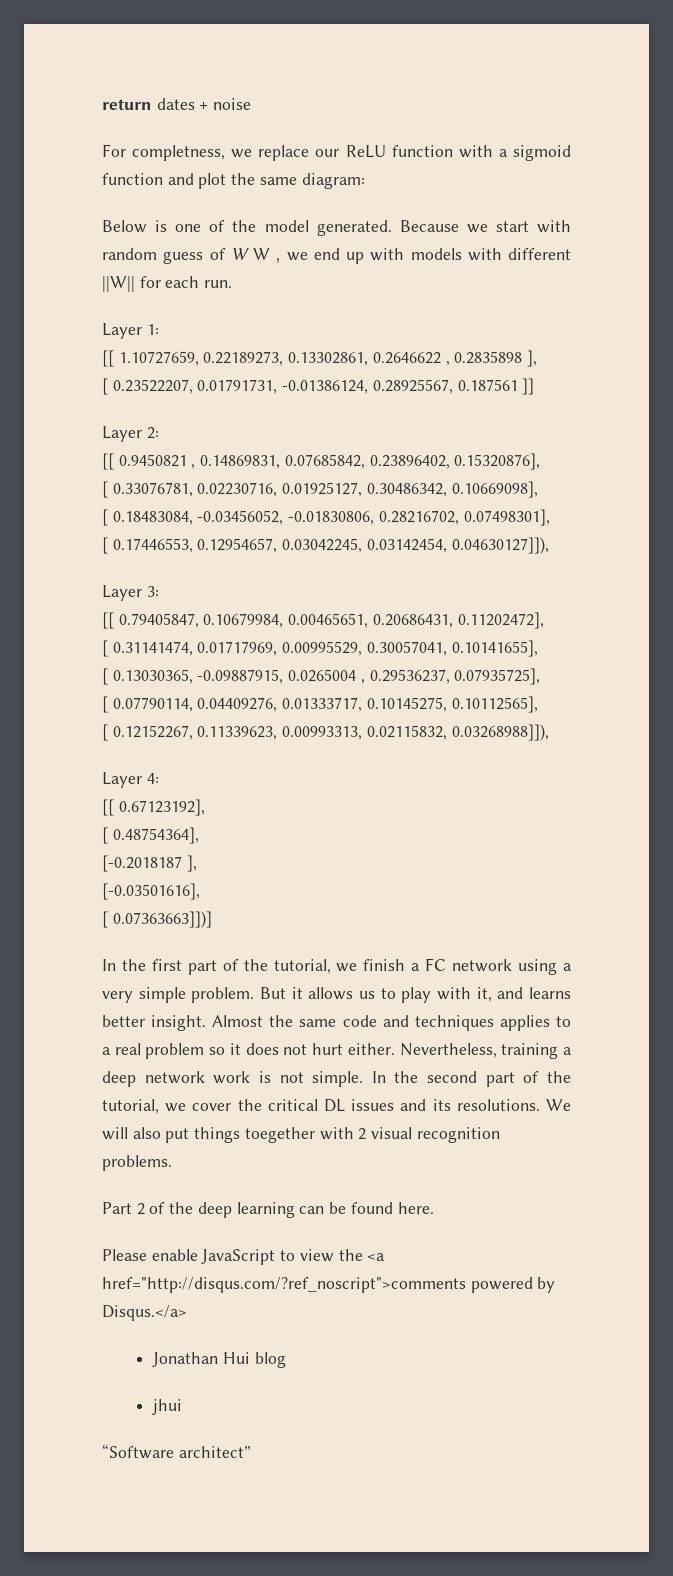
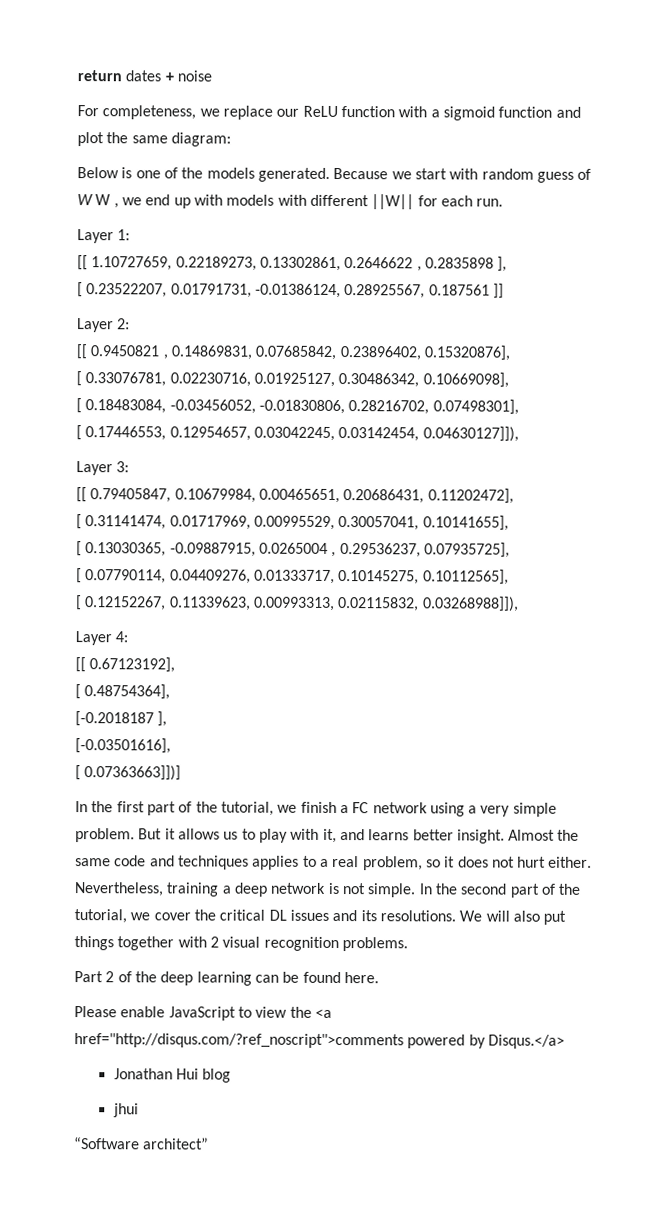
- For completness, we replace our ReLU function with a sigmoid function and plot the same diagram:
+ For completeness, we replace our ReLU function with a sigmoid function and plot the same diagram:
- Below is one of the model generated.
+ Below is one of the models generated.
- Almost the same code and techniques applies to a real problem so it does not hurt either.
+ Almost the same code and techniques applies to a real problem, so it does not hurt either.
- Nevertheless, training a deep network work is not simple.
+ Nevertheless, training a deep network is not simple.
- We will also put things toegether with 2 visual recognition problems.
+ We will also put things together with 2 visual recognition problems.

---

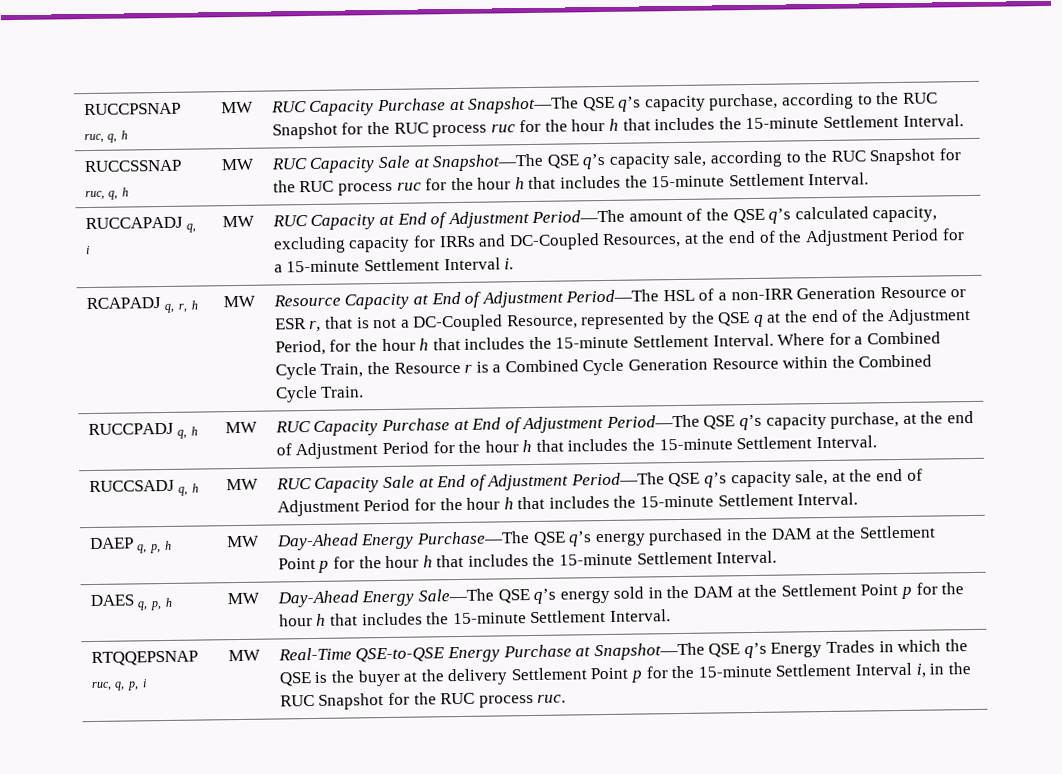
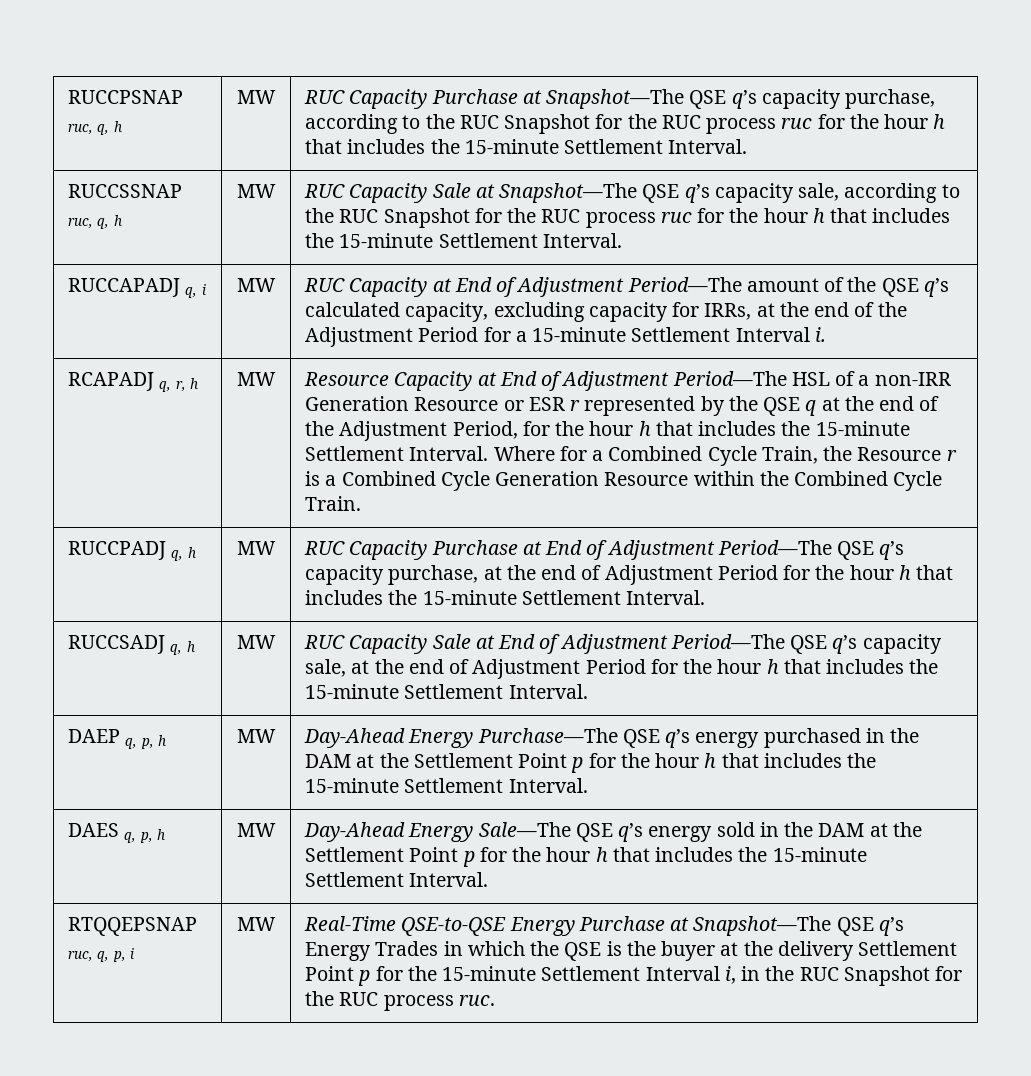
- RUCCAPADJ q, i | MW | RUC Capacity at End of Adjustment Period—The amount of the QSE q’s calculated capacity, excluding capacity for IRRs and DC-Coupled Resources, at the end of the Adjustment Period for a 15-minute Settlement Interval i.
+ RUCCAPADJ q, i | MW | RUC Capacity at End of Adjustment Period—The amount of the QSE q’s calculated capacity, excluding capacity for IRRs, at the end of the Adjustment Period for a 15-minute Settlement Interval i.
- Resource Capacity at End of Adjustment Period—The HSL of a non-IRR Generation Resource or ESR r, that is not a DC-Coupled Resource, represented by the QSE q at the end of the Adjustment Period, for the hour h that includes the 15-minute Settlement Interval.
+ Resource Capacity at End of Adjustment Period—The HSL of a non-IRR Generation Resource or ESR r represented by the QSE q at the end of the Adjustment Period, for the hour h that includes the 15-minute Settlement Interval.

* * *

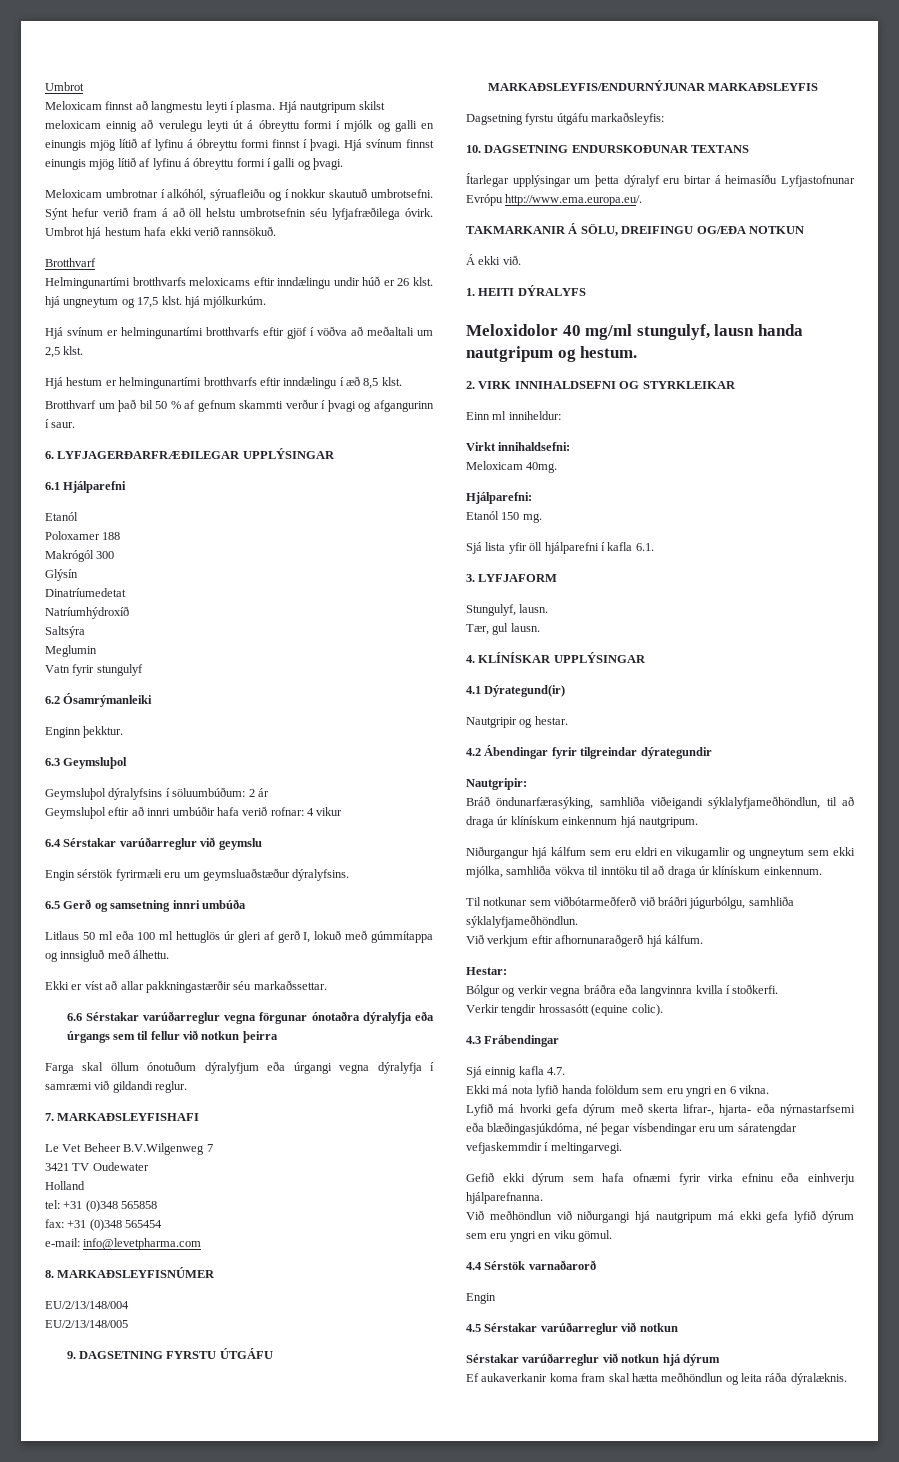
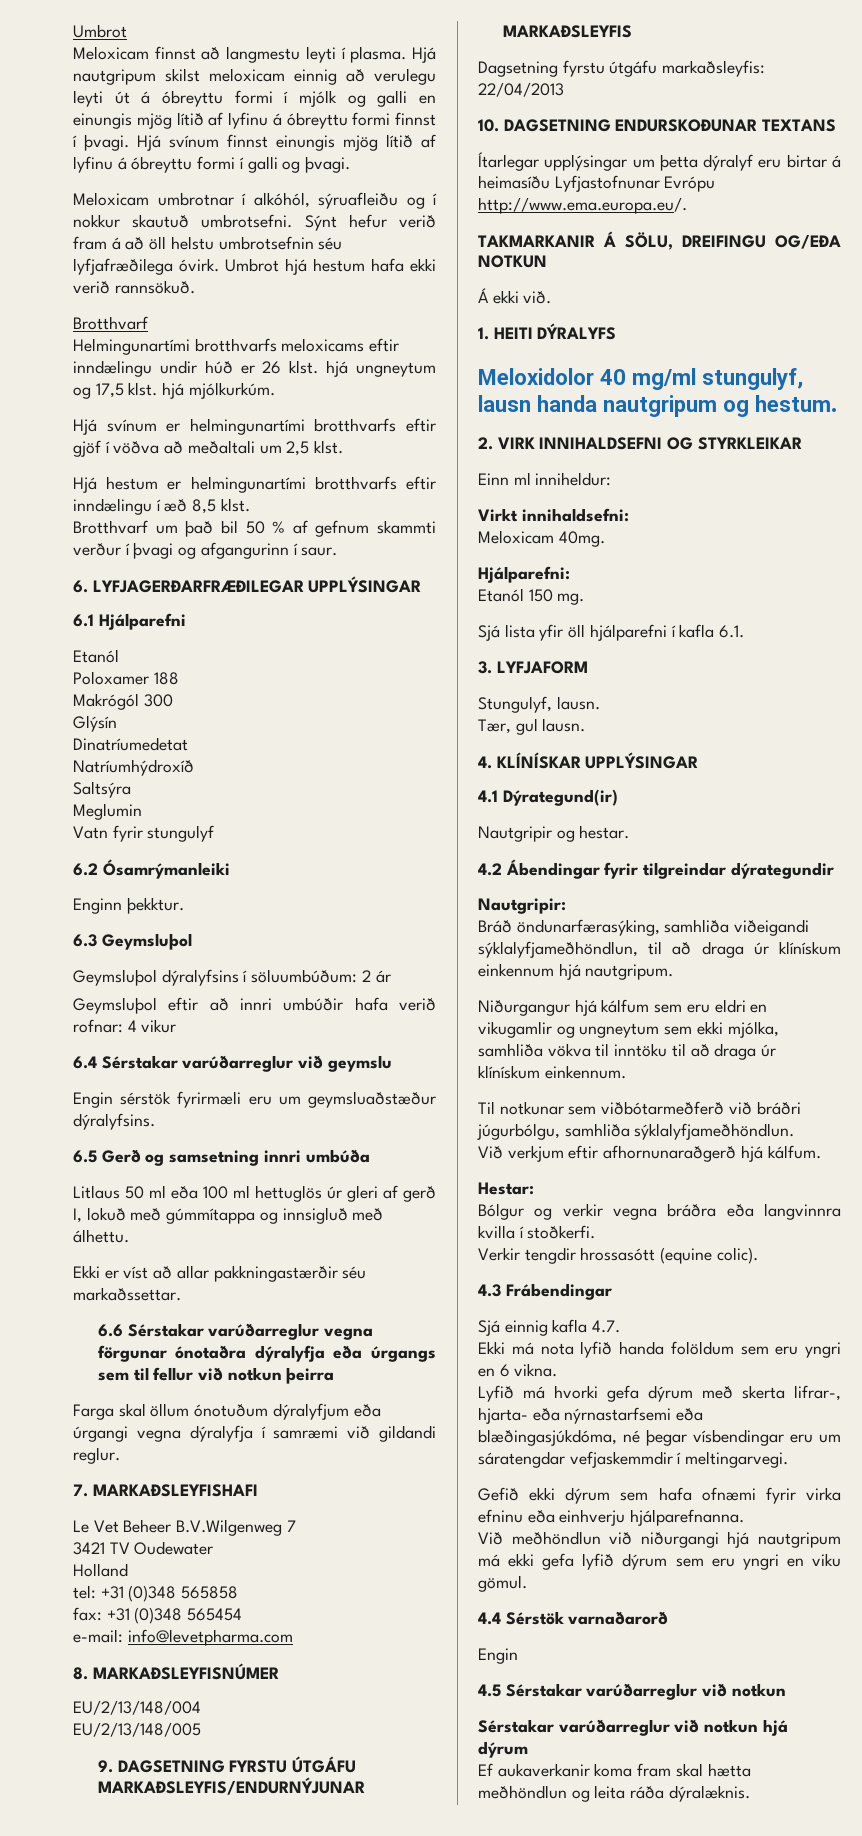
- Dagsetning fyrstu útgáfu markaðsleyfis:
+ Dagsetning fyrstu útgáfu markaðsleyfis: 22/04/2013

[What you are asked to do] Going back to the entries above, set down exactly the lines that begin at the one with "For completeness, we" and end at the one with "together with 2 visual recognition problems.", both included, and nothing else.

[Output of the exercise]
+ For completeness, we replace our ReLU function with a sigmoid function and plot the same diagram:
- Below is one of the model generated.
+ Below is one of the models generated.
- Almost the same code and techniques applies to a real problem so it does not hurt either.
+ Almost the same code and techniques applies to a real problem, so it does not hurt either.
- Nevertheless, training a deep network work is not simple.
+ Nevertheless, training a deep network is not simple.
- We will also put things toegether with 2 visual recognition problems.
+ We will also put things together with 2 visual recognition problems.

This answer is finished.